A shopkeeper, someone who came here from another country, set up a business, pays his way and serves the town, was racially abused inside his own shop. He tried to stop a man walking out with unpaid beer. For doing his job, he was told to “go back home”, told he was not welcome. The thief responded by sweeping stock off the shelves and smashing it onto the floor.
I asked why he did not ring the police. His answer came straight away. “What’s the point? They won’t do anything. It’ll just happen again tomorrow.”
That exchange stuck with me. Not because it was uniquely shocking, but because it felt horribly familiar. No new laws. No uniforms. No symbols. Just raw contempt, casual racism, and the shared understanding that nothing would come of it. A man contributing to the community was made to feel like an outsider in his own workplace, and he had already lost faith that anyone would step in to protect him.
This is how it starts. Abuse becomes normal. Victims stop reporting because experience has taught them the system will not respond. Prejudice is dismissed as “just words” or “banter”. Indifference takes hold.
We are often told not to make comparisons, not to be alarmist, not to link today with that past. Fair enough. History does not repeat itself in neat patterns. But it does move in stages, and the most dangerous stage is the one people fail to notice. The slow normalisation of division, cruelty and disregard.
In towns like Milford Haven, Haverfordwest and Pembroke Dock, places built on hard work and looking out for one another, we know what community means. We have weathered closures, recessions and hardship together. We do not turn away when one of our own is targeted.
Yet when a shopkeeper loses faith that the police or the public will stand with him, something vital erodes. When hate goes unchecked, the ground is quietly prepared for worse.

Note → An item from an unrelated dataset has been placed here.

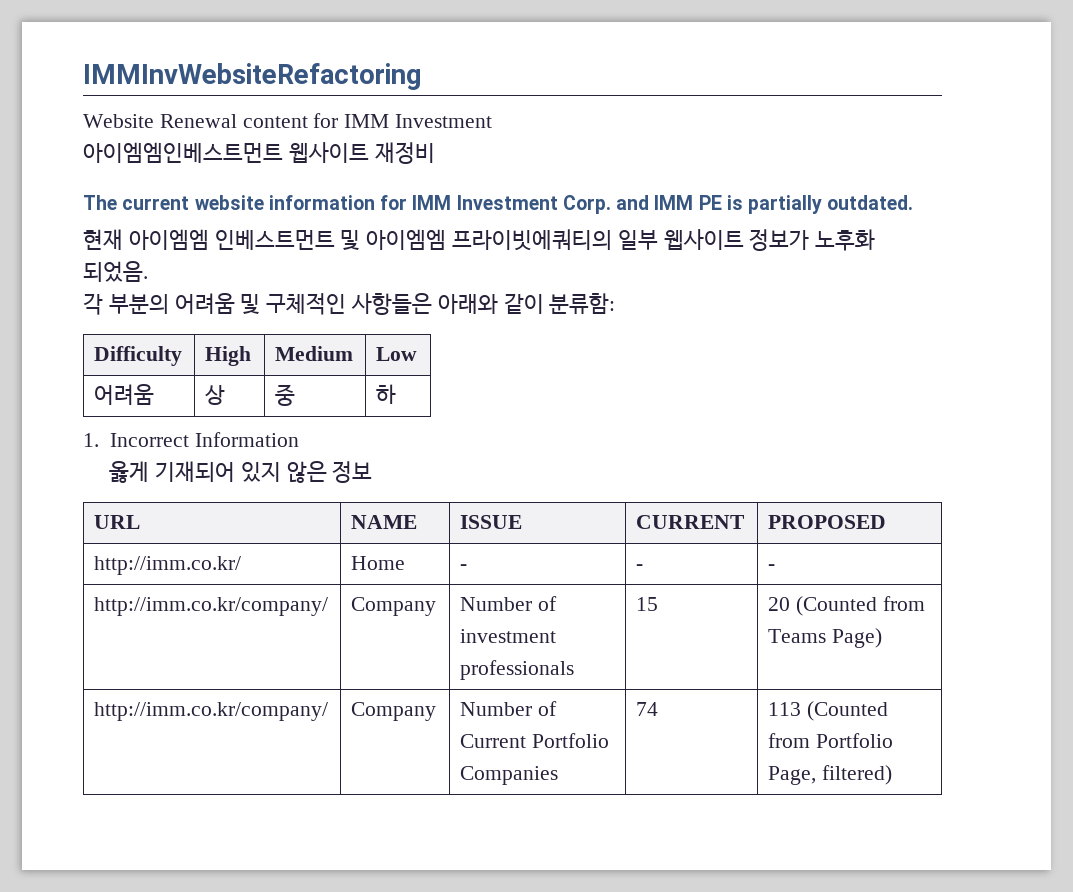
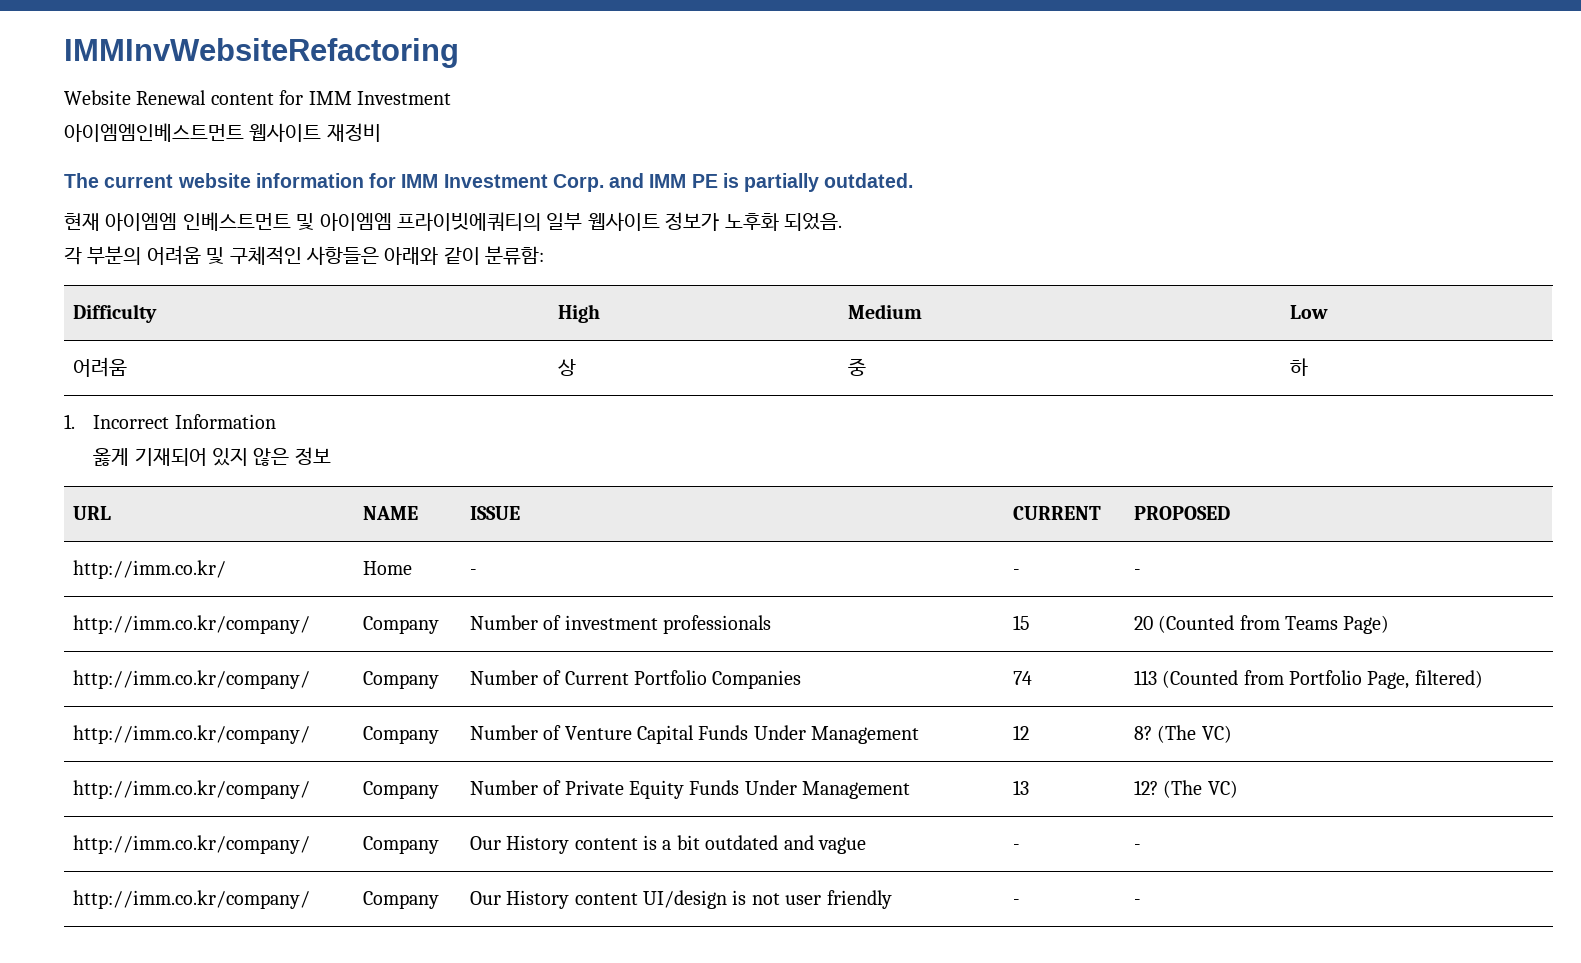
(893, 775) none -> [72,725,310,744] [362,726,439,744] [469,725,920,744] [1012,725,1029,740] [1133,725,1232,743] [72,780,310,799] [362,781,439,799] [469,780,911,799] [1012,780,1029,795] [1133,780,1238,798] [72,835,310,854] [362,836,439,854] [469,835,867,854] [1012,844,1020,850] [1133,844,1141,850] [72,890,310,909] [362,891,439,909] [469,890,892,909] [1012,899,1020,905] [1133,899,1141,905] // http://imm.co.kr/company/ | Company | Number of Venture Capital Funds Under Management | 12 | 8? (The VC) // http://imm.co.kr/company/ | Company | Number of Private Equity Funds Under Management | 13 | 12? (The VC) // http://imm.co.kr/company/ | Company | Our History content is a bit outdated and vague | - | - // http://imm.co.kr/company/ | Company | Our History content UI/design is not user friendly | - | -

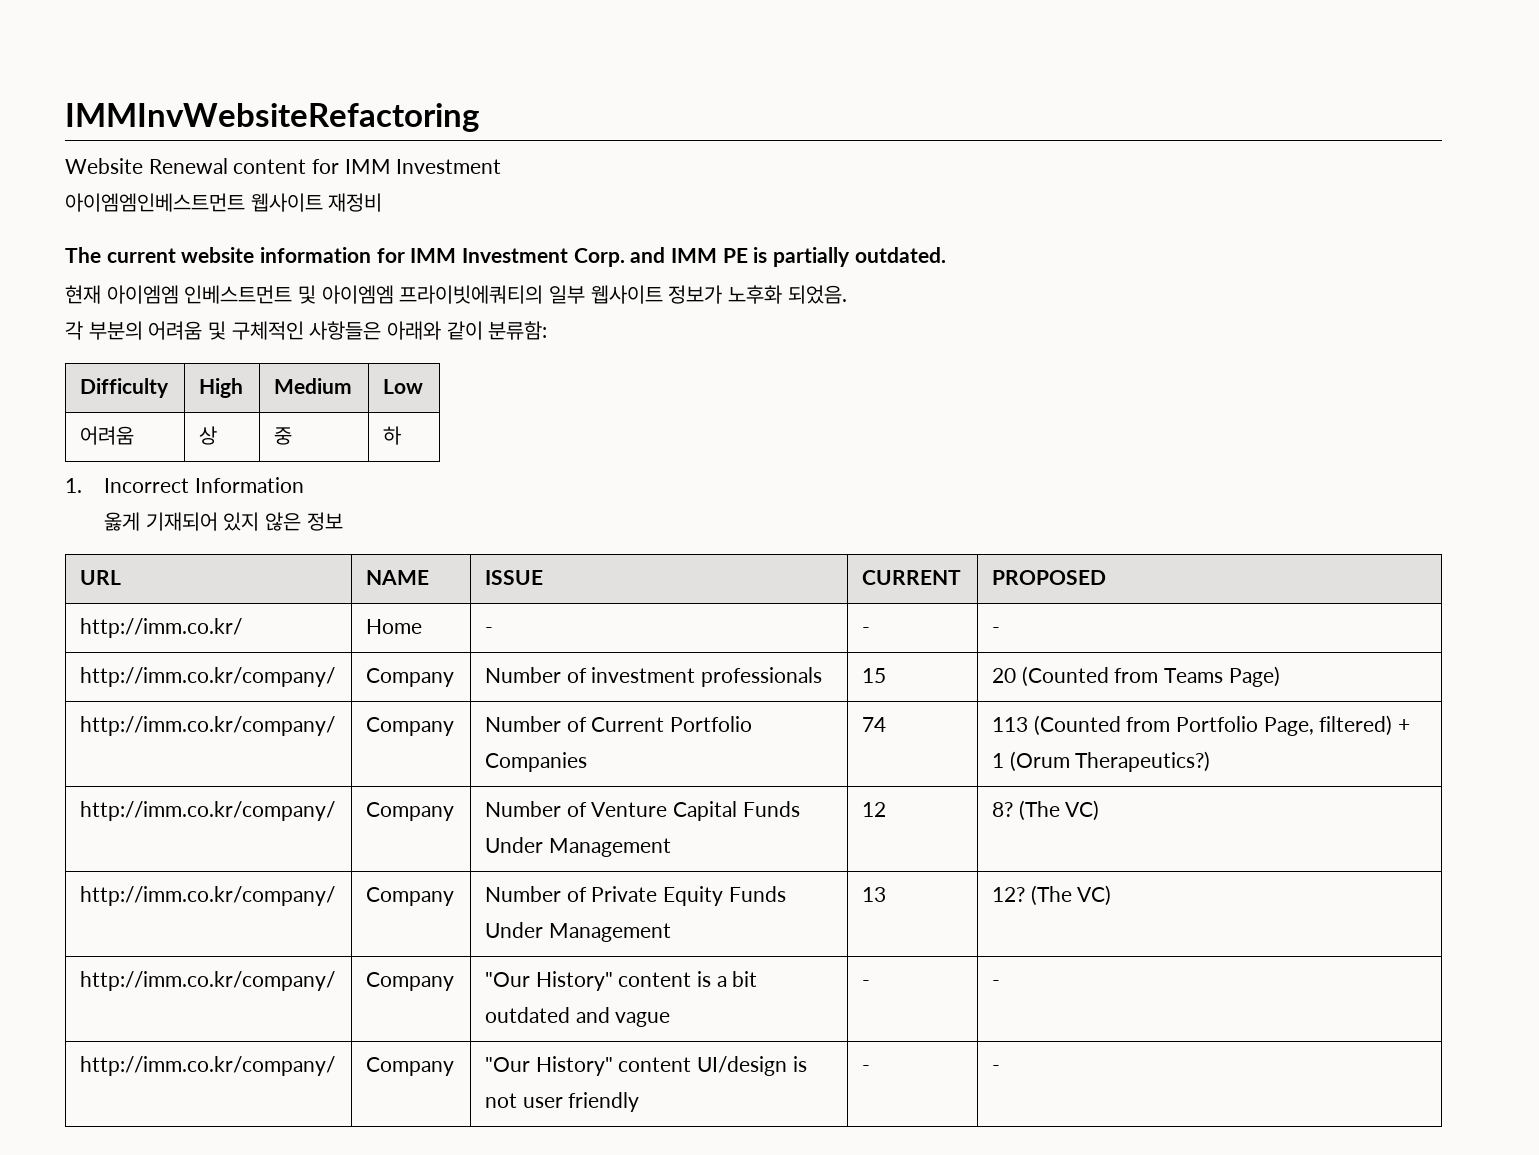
(1483, 679) none -> [1398,719,1411,732] [992,751,1211,772] + 1 (Orum Therapeutics?)
[469,835,570,854] Our History -> [485,971,613,991] "Our History"
[469,890,570,909] Our History -> [485,1056,613,1076] "Our History"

Holocaust Memorial Day is not about guilt. It is about vigilance. It asks the hardest question of all. Not what monsters once did, but what ordinary people allowed by doing nothing.
The worst crimes in history were not announced in advance. They were built quietly, policy by policy, lie by lie, while too many looked the other way.
That is why we still remember today. And why, in our Welsh towns, remembering must mean refusing silence.
If you see it, say something. If you hear it, challenge it. If someone is targeted, stand with them. Because “never again” only holds if we make it hold, here and now, in the places we live.